(Work required) Find and copy each line of the records where the string "Choco" shows up.

(Dataset)
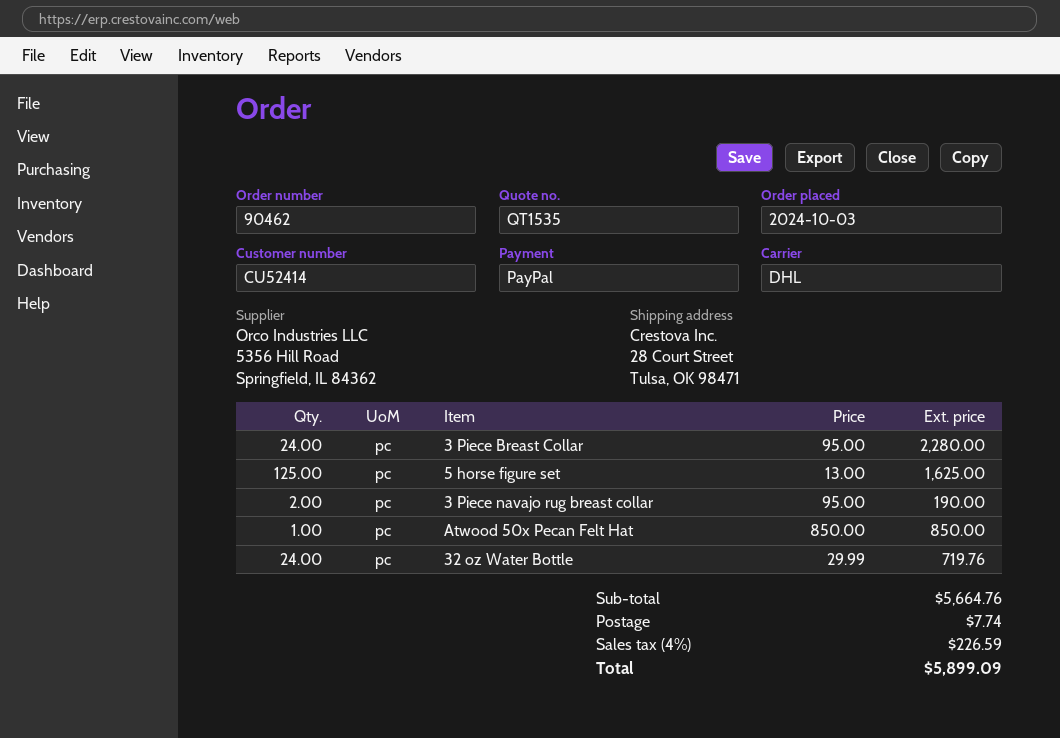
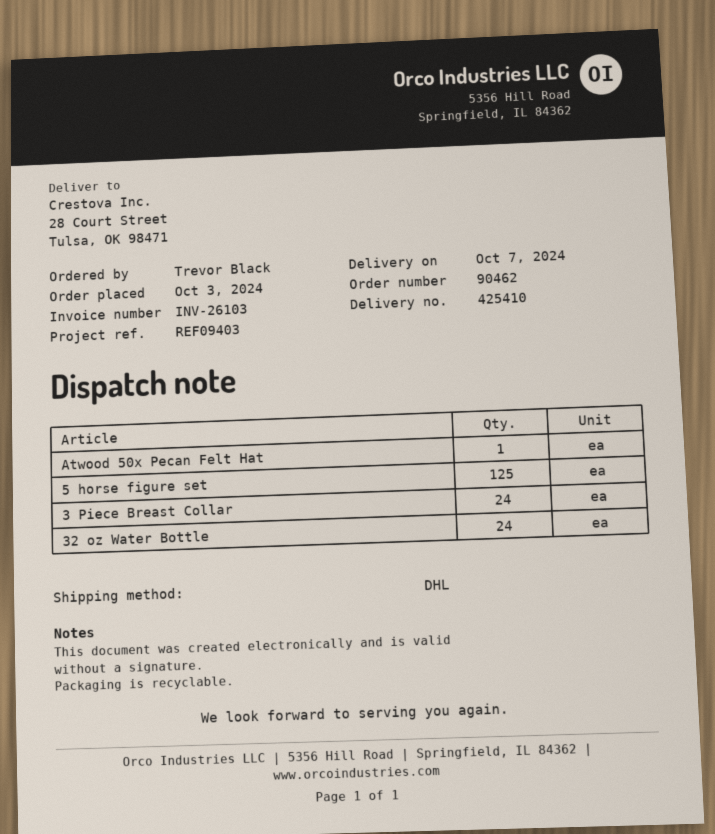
3 Piece navajo rug breast collar: 2 -> none

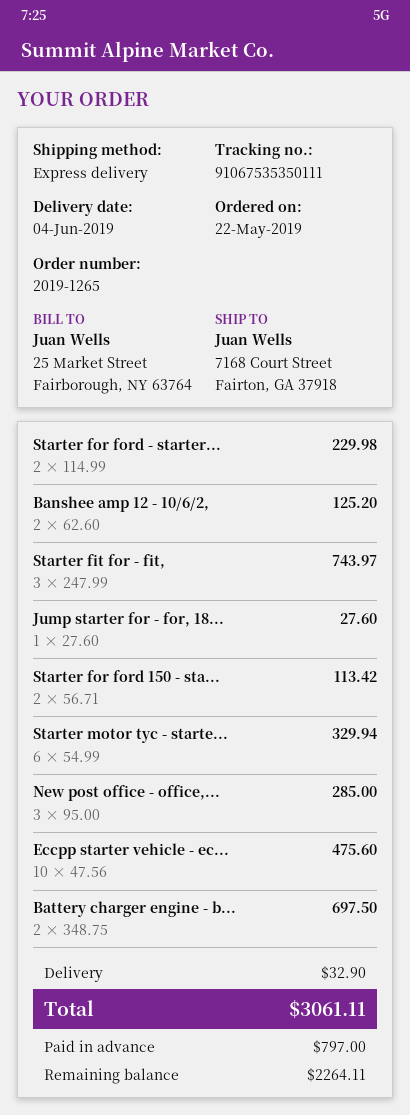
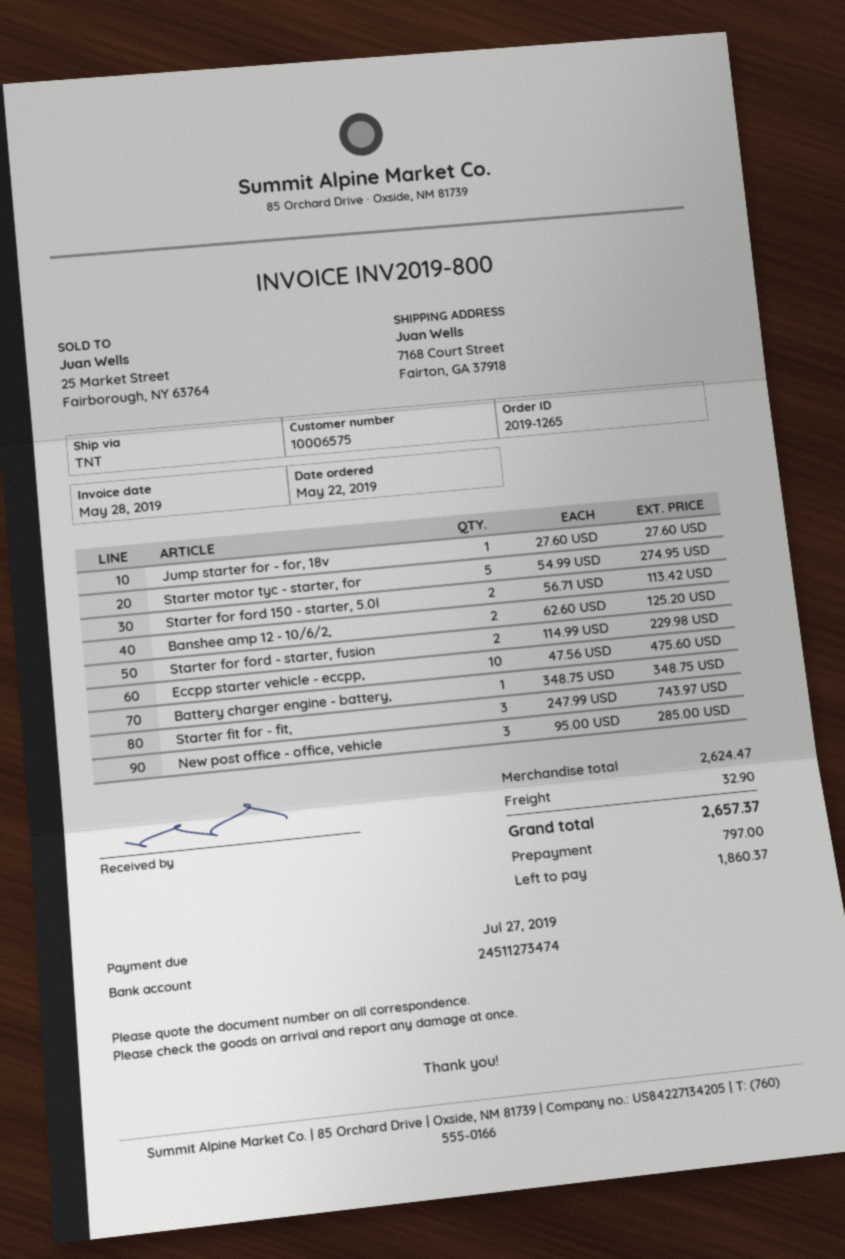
shipping method: express -> TNT
Starter motor tyc - starte...: 6 x 54.99 = 329.94 -> 5 x 54.99 = 274.95
Battery charger engine - b...: 2 x 348.75 = 697.50 -> 1 x 348.75 = 348.75
total: 3061.11 -> 2657.37
balance: 2264.11 -> 1860.37

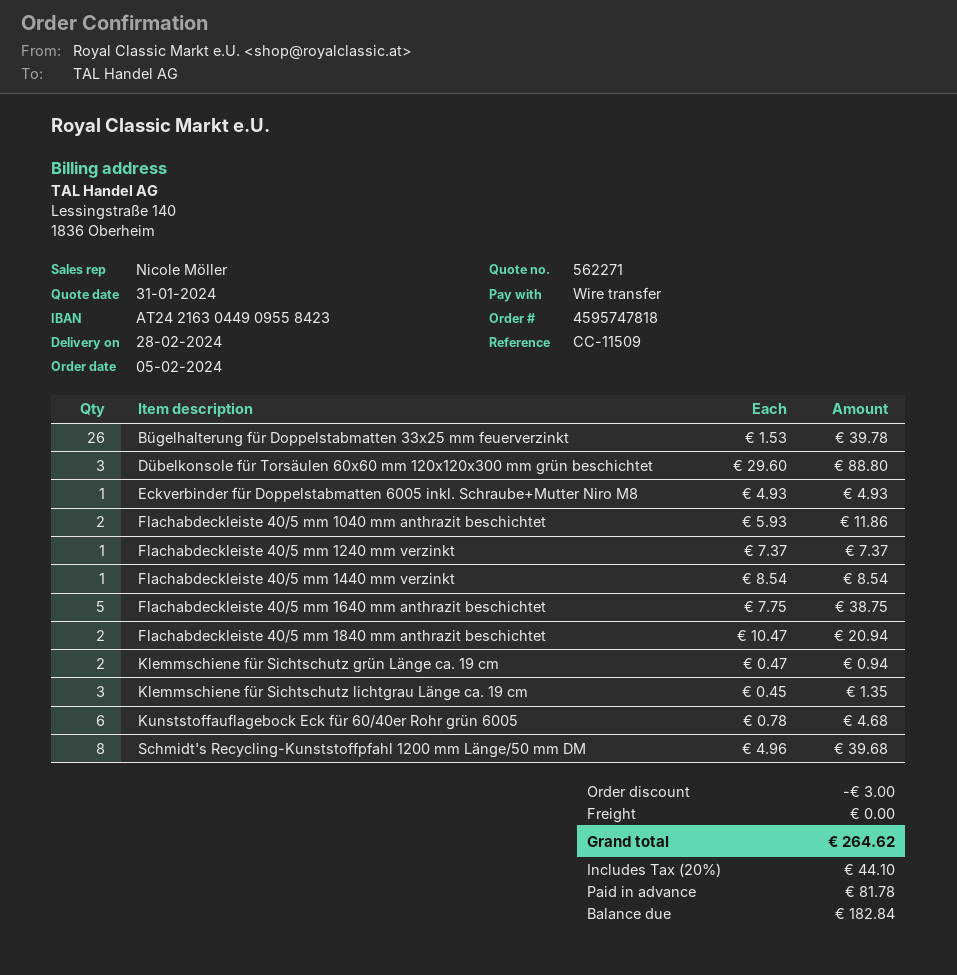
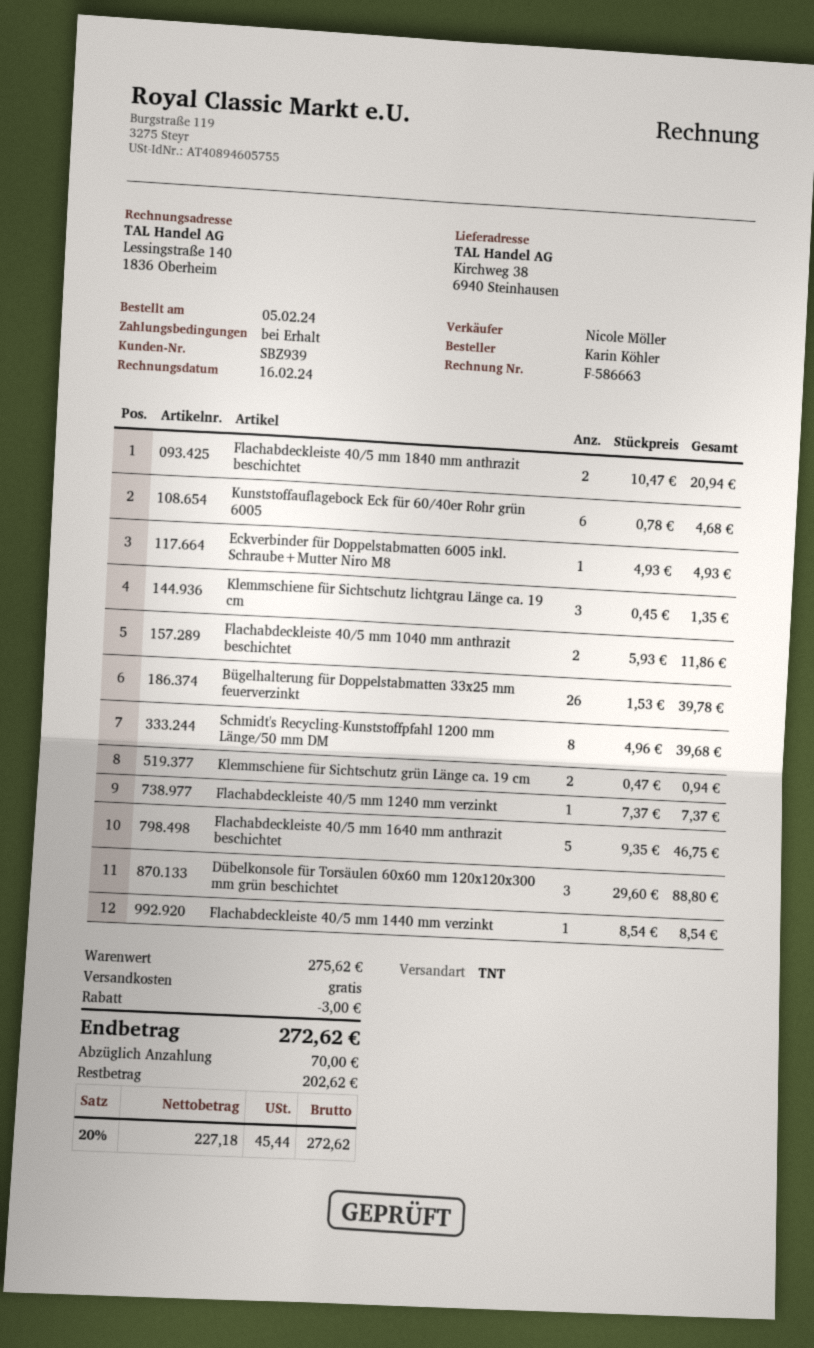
Flachabdeckleiste 40/5 mm 1640 mm anthrazit beschichtet: 5 x 7.75 = 38.75 -> 5 x 9.35 = 46.75
tax: 20% = 44.10 -> 20% = 45.44
total: 264.62 -> 272.62
deposit: 81.78 -> 70.00
balance: 182.84 -> 202.62

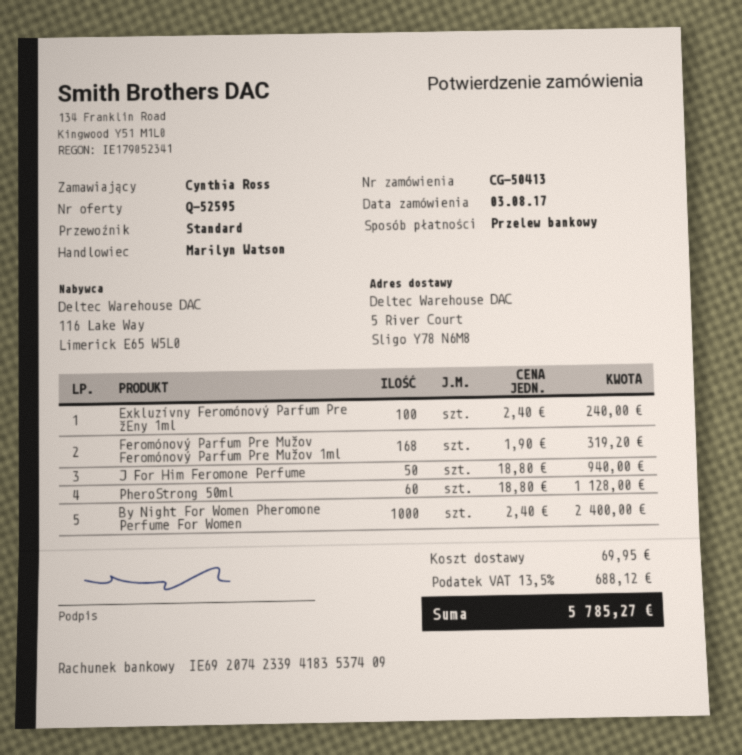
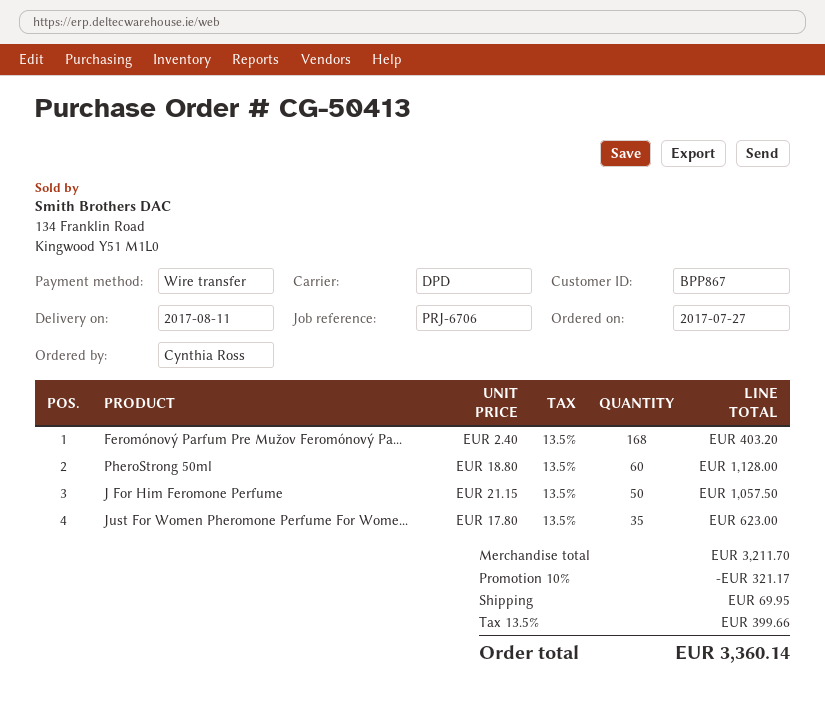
order date: 2017-08-03 -> 2017-07-27
shipping method: standard -> DPD
Exkluzívny Feromónový Parfum Pre žEny 1ml: 100 x 2.40 = 240.00 -> none
Feromónový Parfum Pre Mužov Feromónový Parfum Pre Mužov 1ml: 168 x 1.90 = 319.20 -> 168 x 2.40 = 403.20
J For Him Feromone Perfume: 50 x 18.80 = 940.00 -> 50 x 21.15 = 1057.50
By Night For Women Pheromone Perfume For Women: 1000 x 2.40 = 2400.00 -> none
Just For Women Pheromone Perfume For Wome...: none -> 35 x 17.80 = 623.00
discount: none -> 10% = 321.17
tax: 13.5% = 688.12 -> 13.5% = 399.66
total: 5785.27 -> 3360.14

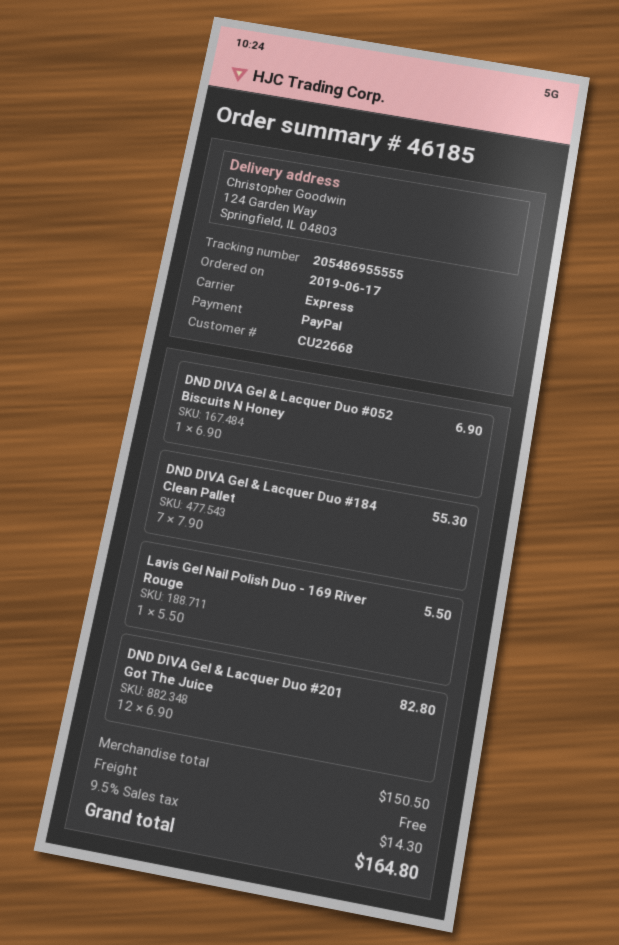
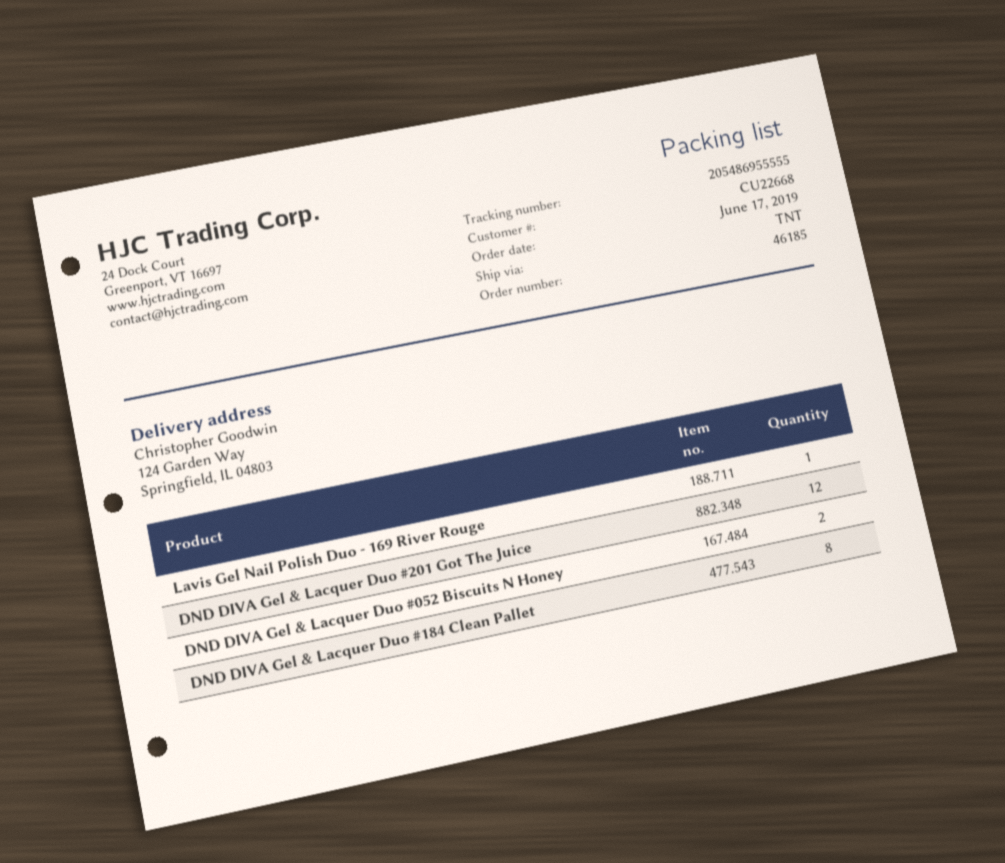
shipping method: express -> TNT
DND DIVA Gel & Lacquer Duo #052 Biscuits N Honey: 1 -> 2
DND DIVA Gel & Lacquer Duo #184 Clean Pallet: 7 -> 8

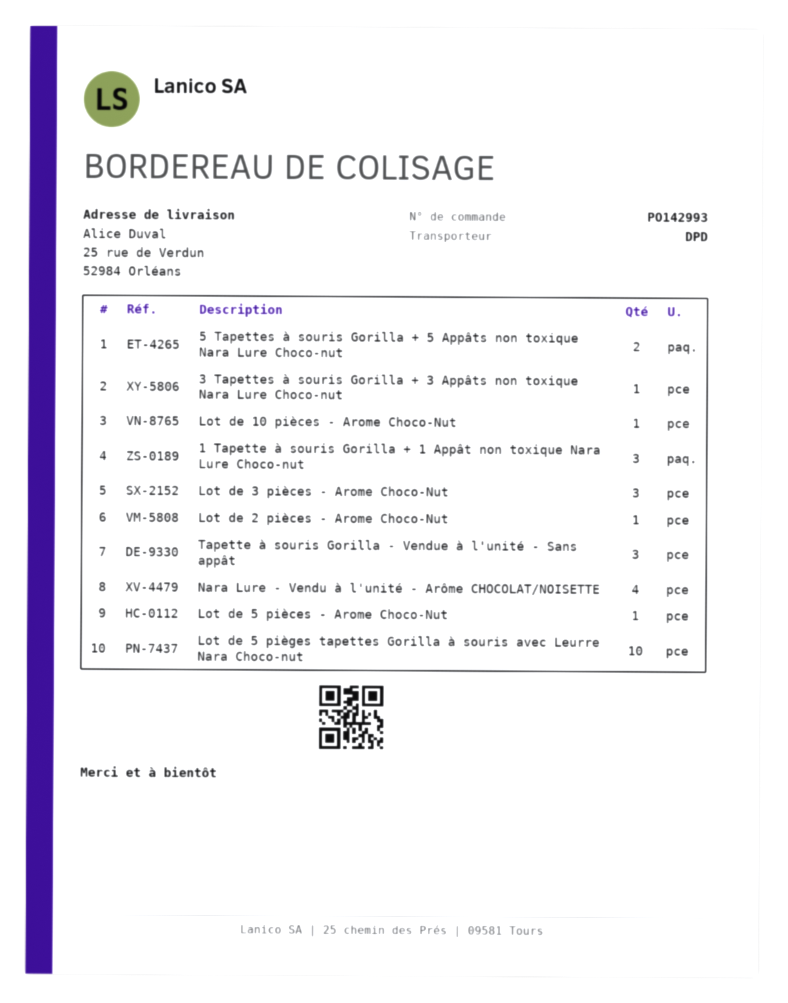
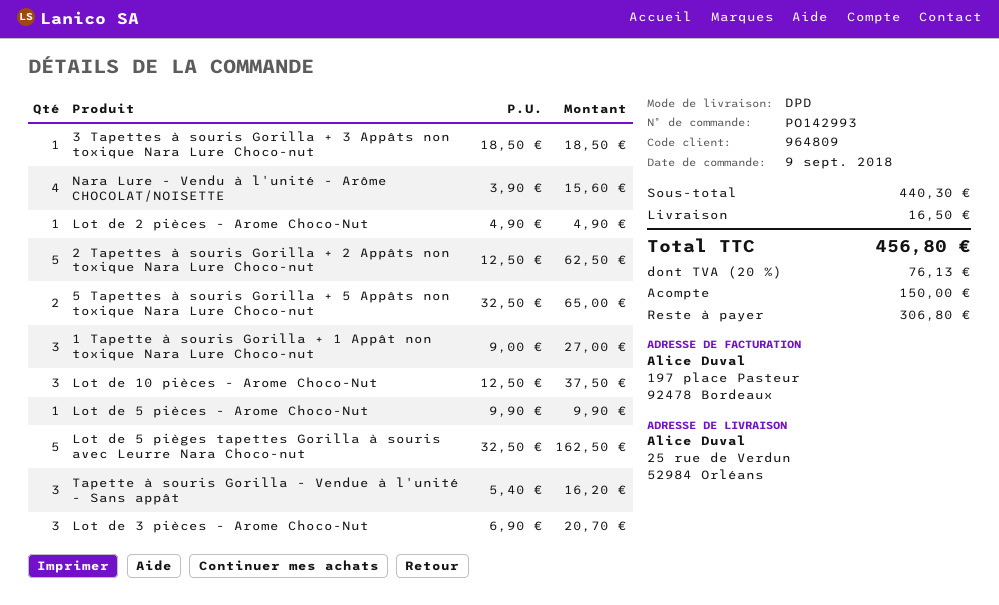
Lot de 10 pièces - Arome Choco-Nut: 1 -> 3
Lot de 5 pièges tapettes Gorilla à souris avec Leurre Nara Choco-nut: 10 -> 5
2 Tapettes à souris Gorilla + 2 Appâts non toxique Nara Lure Choco-nut: none -> 5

(Final answer)
Lot de 10 pièces - Arome Choco-Nut: 1 -> 3
Lot de 5 pièges tapettes Gorilla à souris avec Leurre Nara Choco-nut: 10 -> 5
2 Tapettes à souris Gorilla + 2 Appâts non toxique Nara Lure Choco-nut: none -> 5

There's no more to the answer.